Each entry that follows is to be retyped exactly. Pictures do not belong in the copy.

==========

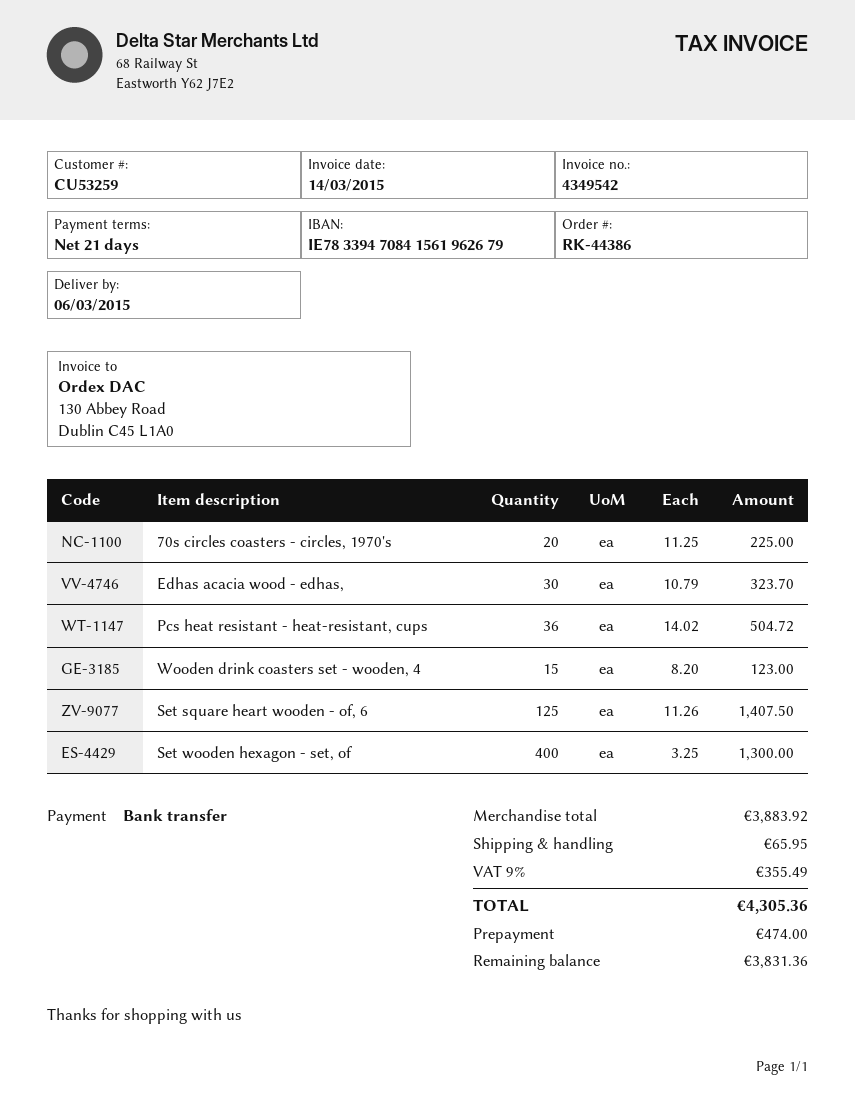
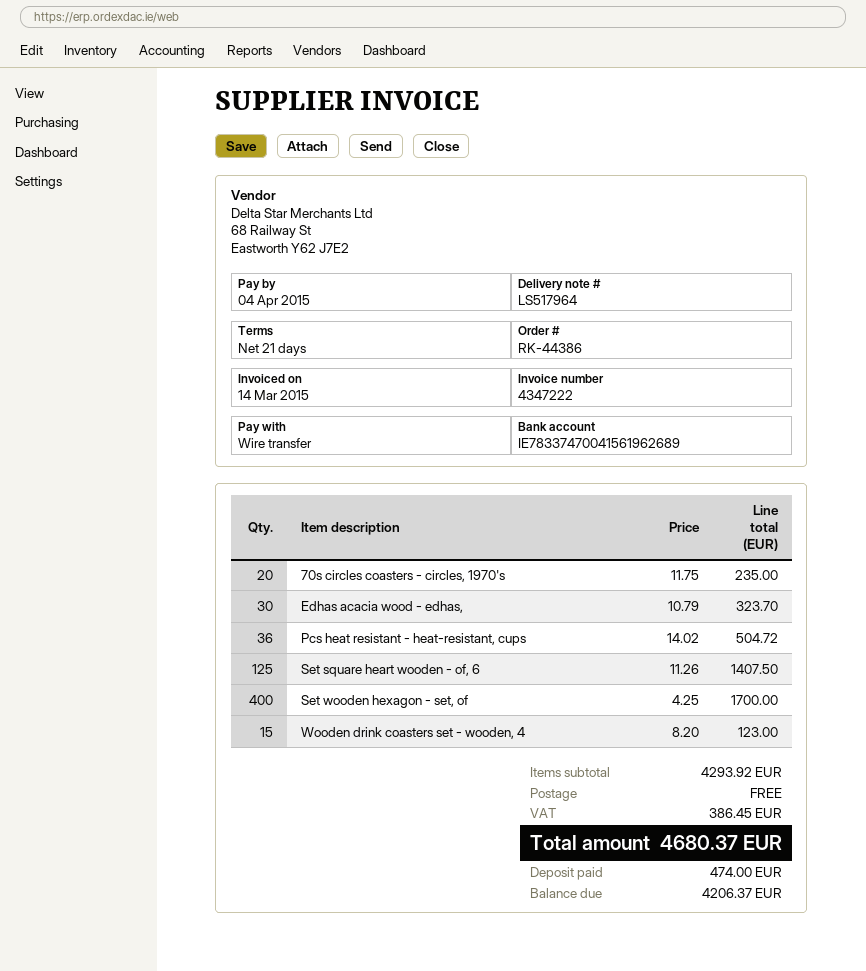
invoice number: 4349542 -> 4347222
bank account: IE78339470841561962679 -> IE78337470041561962689
70s circles coasters - circles, 1970's: 20 x 11.25 = 225.00 -> 20 x 11.75 = 235.00
Set wooden hexagon - set, of: 400 x 3.25 = 1300.00 -> 400 x 4.25 = 1700.00
subtotal: 3883.92 -> 4293.92
shipping: 65.95 -> 0.00
tax: 355.49 -> 386.45
total: 4305.36 -> 4680.37
balance: 3831.36 -> 4206.37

==========

§ **Task answer**:
invoice number: 4349542 -> 4347222
bank account: IE78339470841561962679 -> IE78337470041561962689
70s circles coasters - circles, 1970's: 20 x 11.25 = 225.00 -> 20 x 11.75 = 235.00
Set wooden hexagon - set, of: 400 x 3.25 = 1300.00 -> 400 x 4.25 = 1700.00
subtotal: 3883.92 -> 4293.92
shipping: 65.95 -> 0.00
tax: 355.49 -> 386.45
total: 4305.36 -> 4680.37
balance: 3831.36 -> 4206.37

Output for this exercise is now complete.